What you should do
Copying rule for the data below: pictures stay out, and only the lines from the one with "- Tracking and quantifying" down to the one with "completed their objective", inclusive, are repeated exactly.
======== Input data
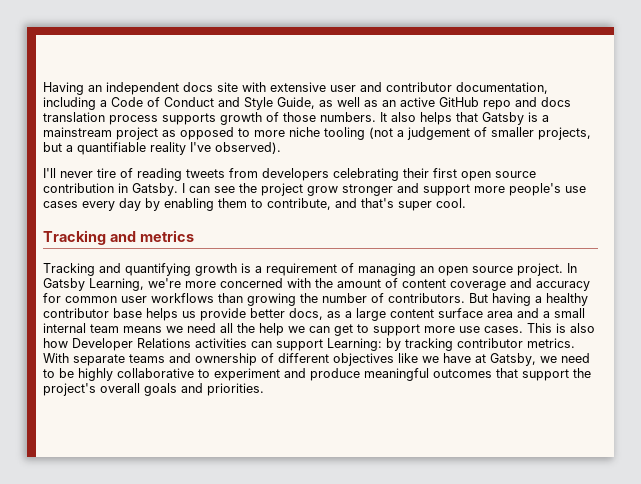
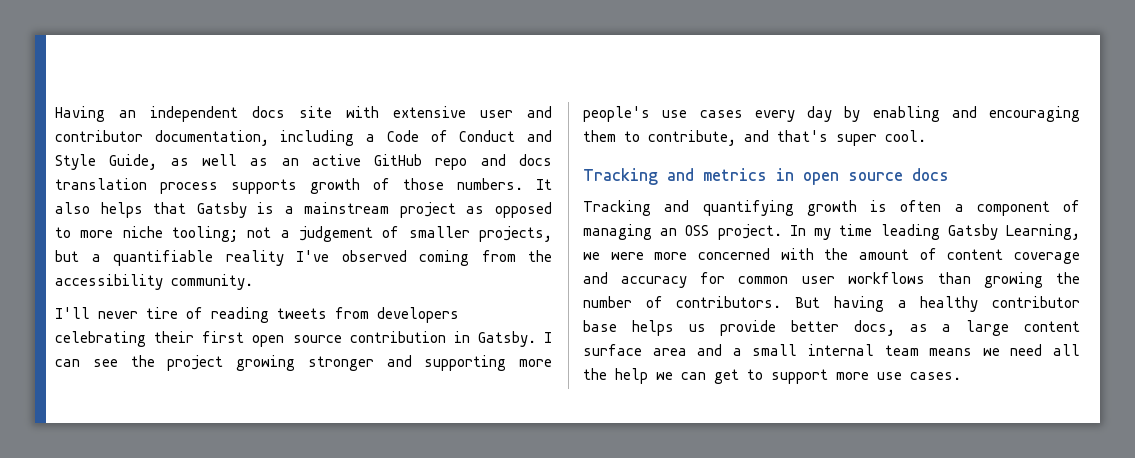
- It also helps that Gatsby is a mainstream project as opposed to more niche tooling (not a judgement of smaller projects, but a quantifiable reality I've observed).
+ It also helps that Gatsby is a mainstream project as opposed to more niche tooling; not a judgement of smaller projects, but a quantifiable reality I've observed coming from the accessibility community.
- I can see the project grow stronger and support more people's use cases every day by enabling them to contribute, and that's super cool.
+ I can see the project growing stronger and supporting more people's use cases every day by enabling and encouraging them to contribute, and that's super cool.
- Tracking and metrics
+ Tracking and metrics in open source docs
- Tracking and quantifying growth is a requirement of managing an open source project. In Gatsby Learning, we're more concerned with the amount of content coverage and accuracy for common user workflows than growing the number of contributors.
+ Tracking and quantifying growth is often a component of managing an OSS project. In my time leading Gatsby Learning, we were more concerned with the amount of content coverage and accuracy for common user workflows than growing the number of contributors.
- This is also how Developer Relations activities can support Learning: by tracking contributor metrics. With separate teams and ownership of different objectives like we have at Gatsby, we need to be highly collaborative to experiment and produce meaningful outcomes that support the project's overall goals and priorities.

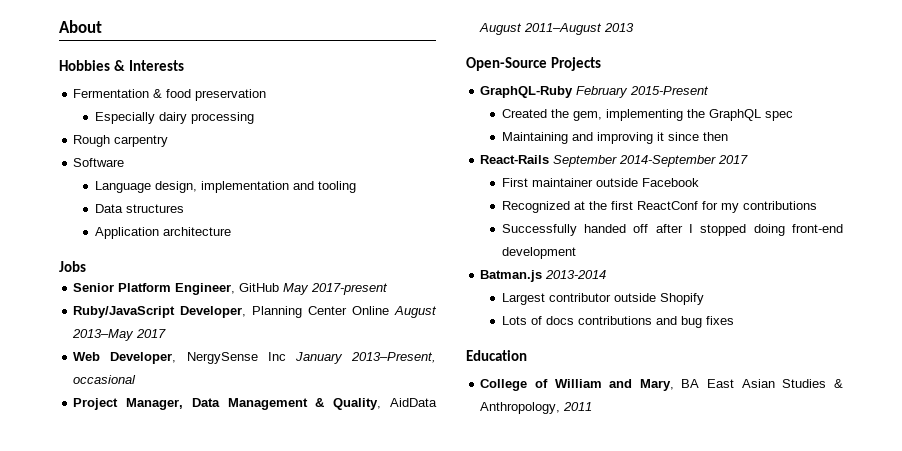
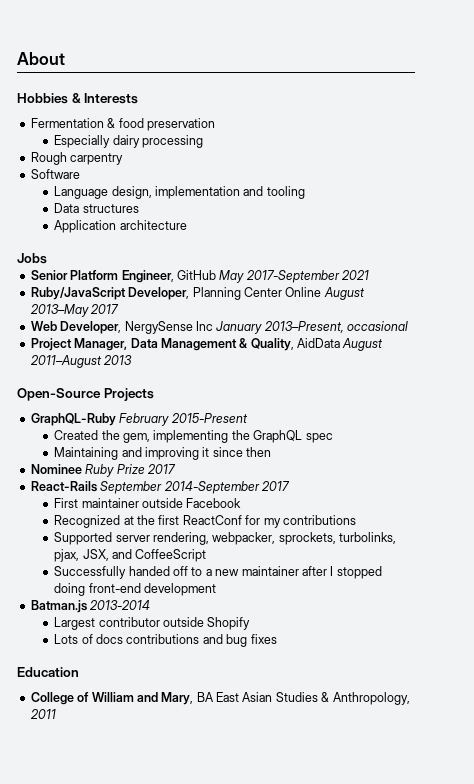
- Senior Platform Engineer, GitHub May 2017-present
+ Senior Platform Engineer, GitHub May 2017-September 2021
+ Nominee Ruby Prize 2017
+ Supported server rendering, webpacker, sprockets, turbolinks, pjax, JSX, and CoffeeScript
- Successfully handed off after I stopped doing front-end development
+ Successfully handed off to a new maintainer after I stopped doing front-end development

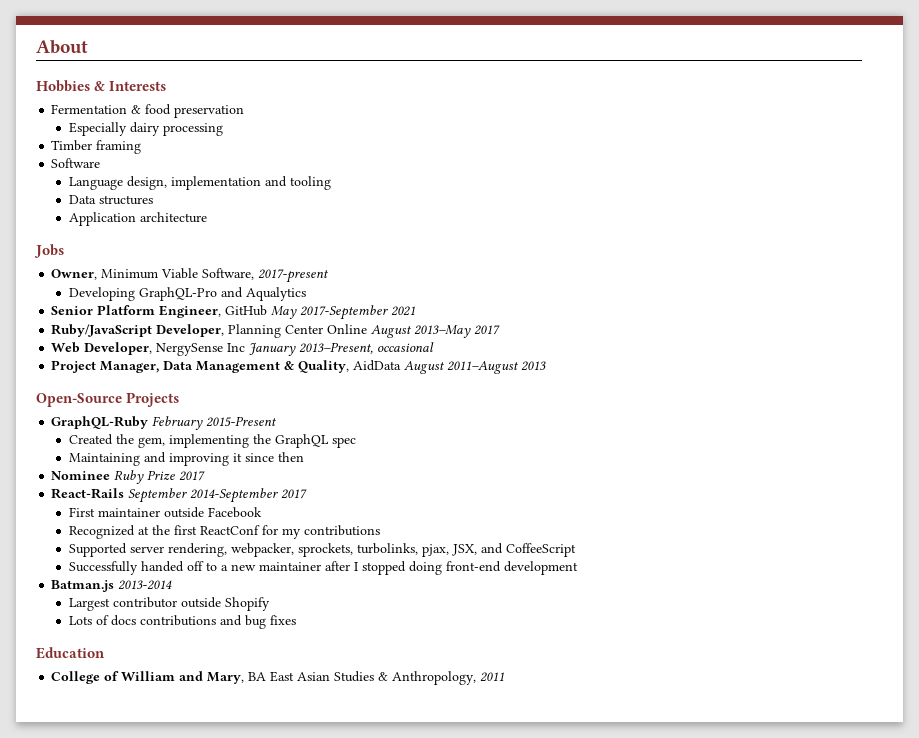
- Rough carpentry
+ Timber framing
+ Owner, Minimum Viable Software, 2017-present
+ Developing GraphQL-Pro and Aqualytics

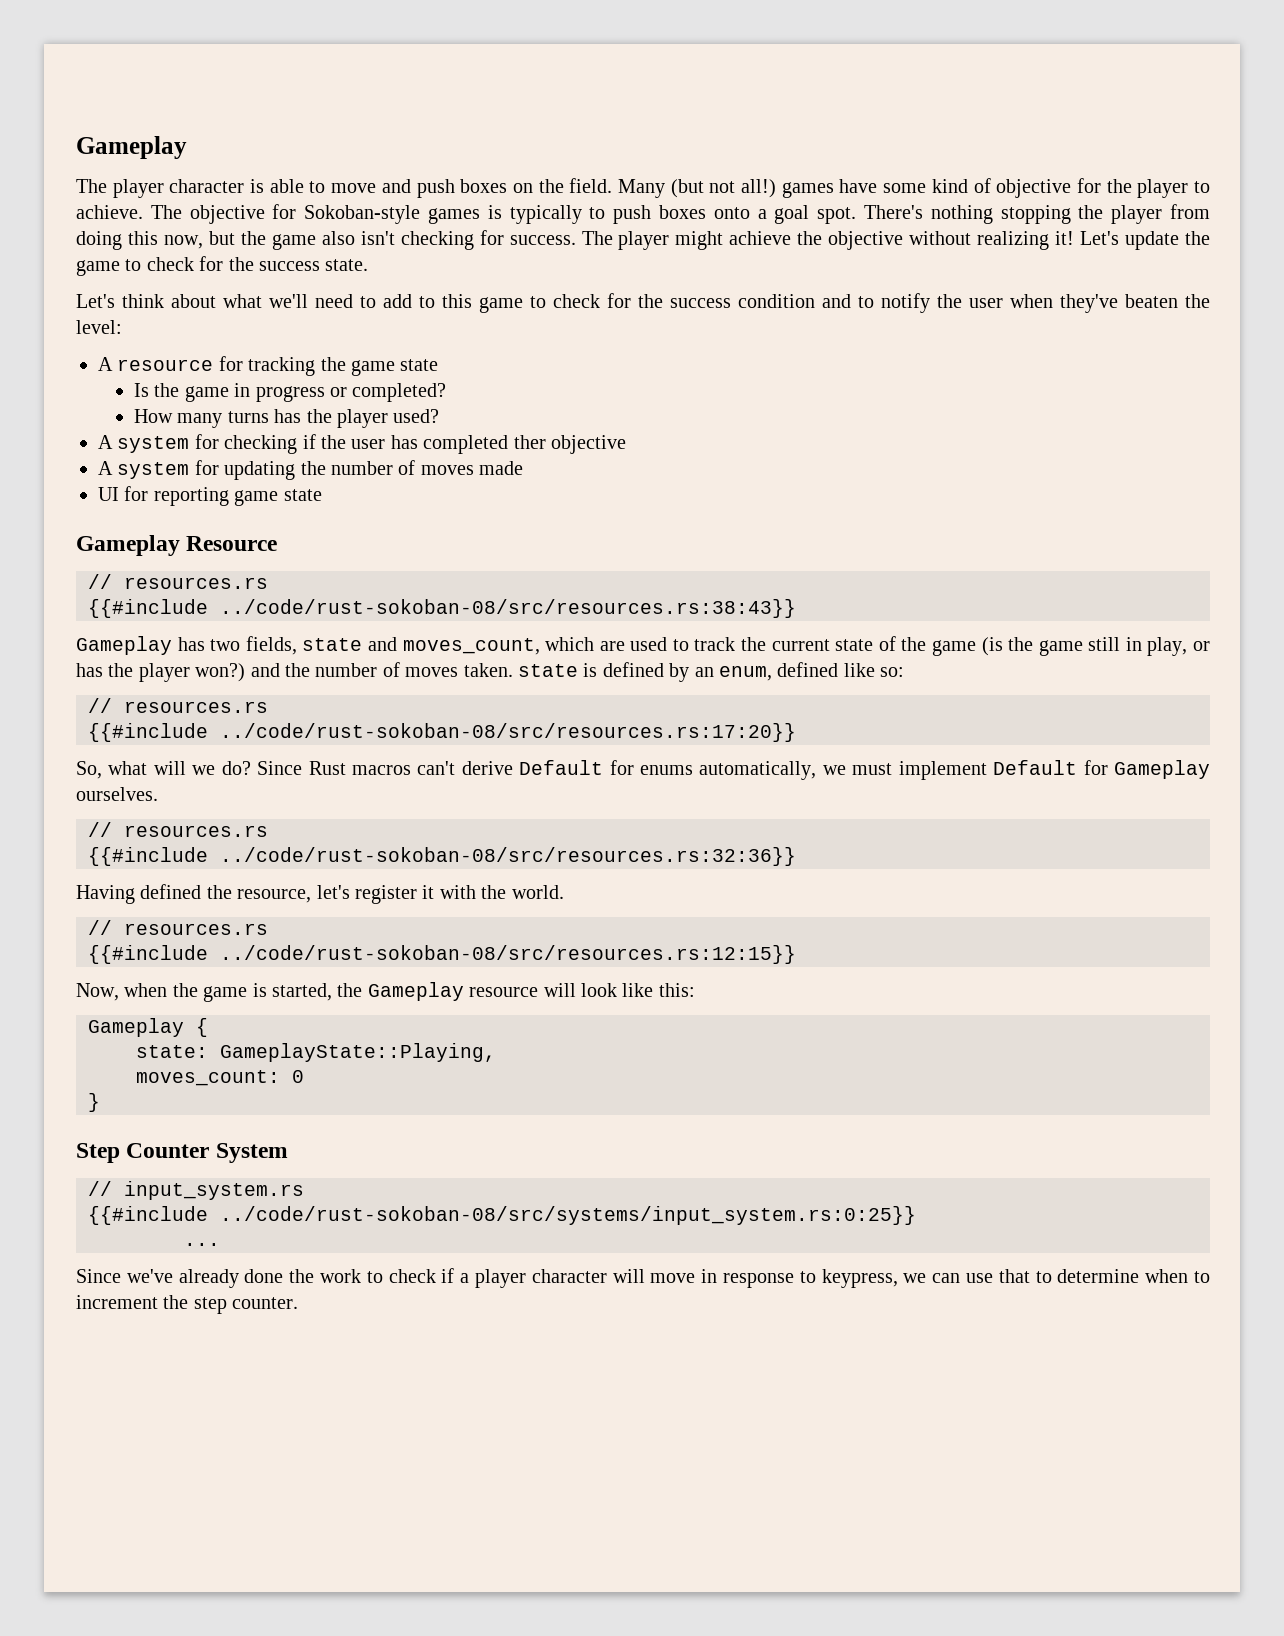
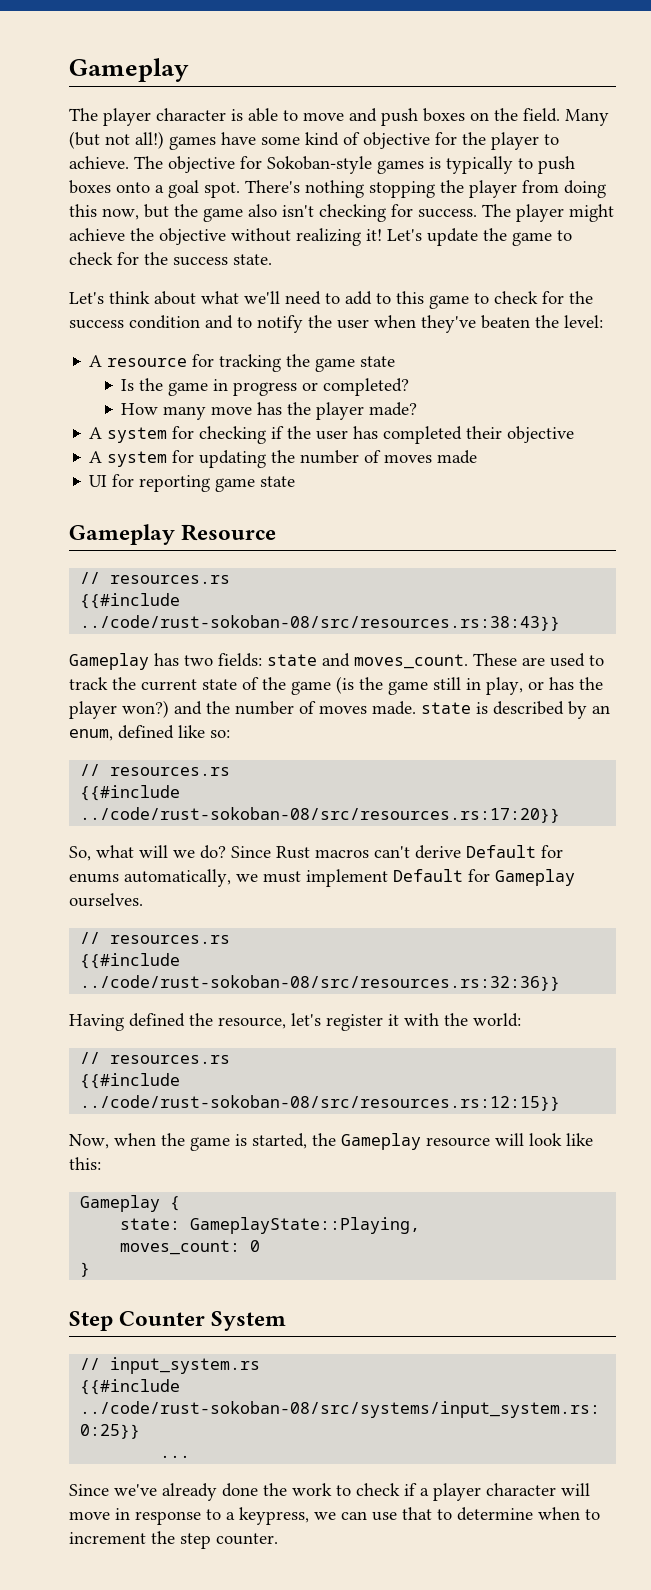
- How many turns has the player used?
+ How many move has the player made?
- A system for checking if the user has completed ther objective
+ A system for checking if the user has completed their objective
- Gameplay has two fields, state and moves_count, which are used to track the current state of the game (is the game still in play, or has the player won?) and the number of moves taken. state is defined by an enum, defined like so:
+ Gameplay has two fields: state and moves_count. These are used to track the current state of the game (is the game still in play, or has the player won?) and the number of moves made. state is described by an enum, defined like so:
- Having defined the resource, let's register it with the world.
+ Having defined the resource, let's register it with the world:
- Since we've already done the work to check if a player character will move in response to keypress, we can use that to determine when to increment the step counter.
+ Since we've already done the work to check if a player character will move in response to a keypress, we can use that to determine when to increment the step counter.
================
Output below
- Tracking and quantifying growth is a requirement of managing an open source project. In Gatsby Learning, we're more concerned with the amount of content coverage and accuracy for common user workflows than growing the number of contributors.
+ Tracking and quantifying growth is often a component of managing an OSS project. In my time leading Gatsby Learning, we were more concerned with the amount of content coverage and accuracy for common user workflows than growing the number of contributors.
- This is also how Developer Relations activities can support Learning: by tracking contributor metrics. With separate teams and ownership of different objectives like we have at Gatsby, we need to be highly collaborative to experiment and produce meaningful outcomes that support the project's overall goals and priorities.

- Senior Platform Engineer, GitHub May 2017-present
+ Senior Platform Engineer, GitHub May 2017-September 2021
+ Nominee Ruby Prize 2017
+ Supported server rendering, webpacker, sprockets, turbolinks, pjax, JSX, and CoffeeScript
- Successfully handed off after I stopped doing front-end development
+ Successfully handed off to a new maintainer after I stopped doing front-end development

- Rough carpentry
+ Timber framing
+ Owner, Minimum Viable Software, 2017-present
+ Developing GraphQL-Pro and Aqualytics

- How many turns has the player used?
+ How many move has the player made?
- A system for checking if the user has completed ther objective
+ A system for checking if the user has completed their objective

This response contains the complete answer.